• _Information supplied_:
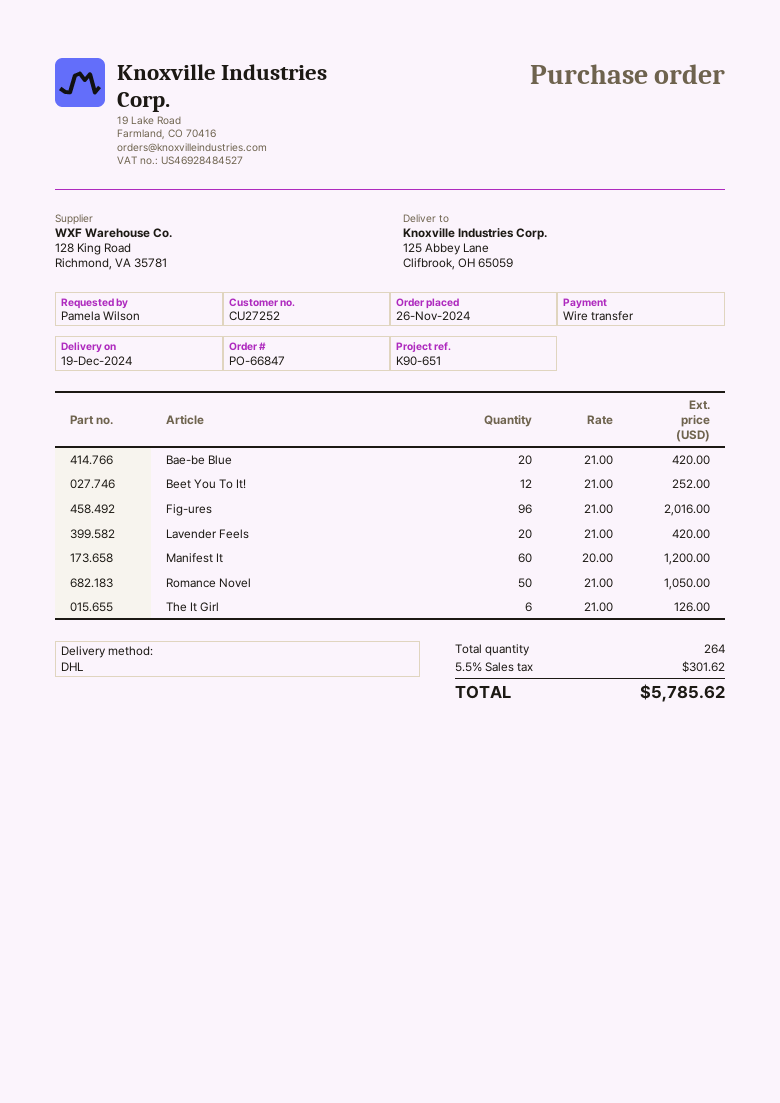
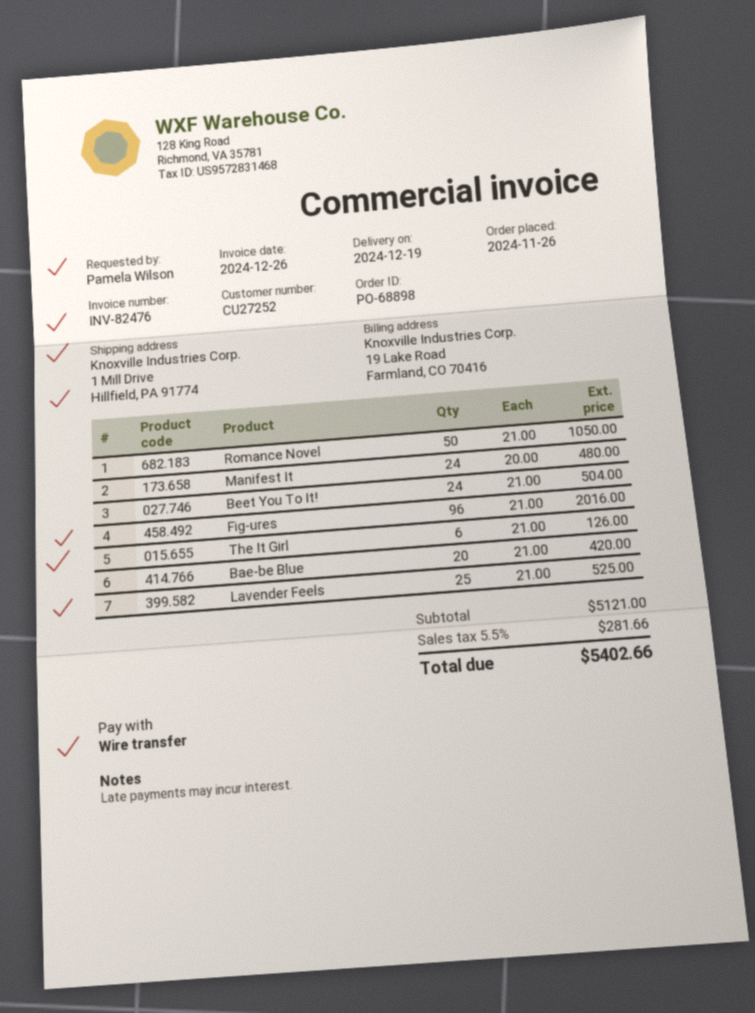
order number: PO-66847 -> PO-68898
ship to: 125 Abbey Lane, Clifbrook, OH 65059 -> 1 Mill Drive, Hillfield, PA 91774
Beet You To It!: 12 x 21.00 = 252.00 -> 24 x 21.00 = 504.00
Lavender Feels: 20 x 21.00 = 420.00 -> 25 x 21.00 = 525.00
Manifest It: 60 x 20.00 = 1200.00 -> 24 x 20.00 = 480.00
tax: 5.5% = 301.62 -> 5.5% = 281.66
total: 5785.62 -> 5402.66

• _Directions_:
Leaving the images out, print the records above exactly.

• _Finished exercise_:
order number: PO-66847 -> PO-68898
ship to: 125 Abbey Lane, Clifbrook, OH 65059 -> 1 Mill Drive, Hillfield, PA 91774
Beet You To It!: 12 x 21.00 = 252.00 -> 24 x 21.00 = 504.00
Lavender Feels: 20 x 21.00 = 420.00 -> 25 x 21.00 = 525.00
Manifest It: 60 x 20.00 = 1200.00 -> 24 x 20.00 = 480.00
tax: 5.5% = 301.62 -> 5.5% = 281.66
total: 5785.62 -> 5402.66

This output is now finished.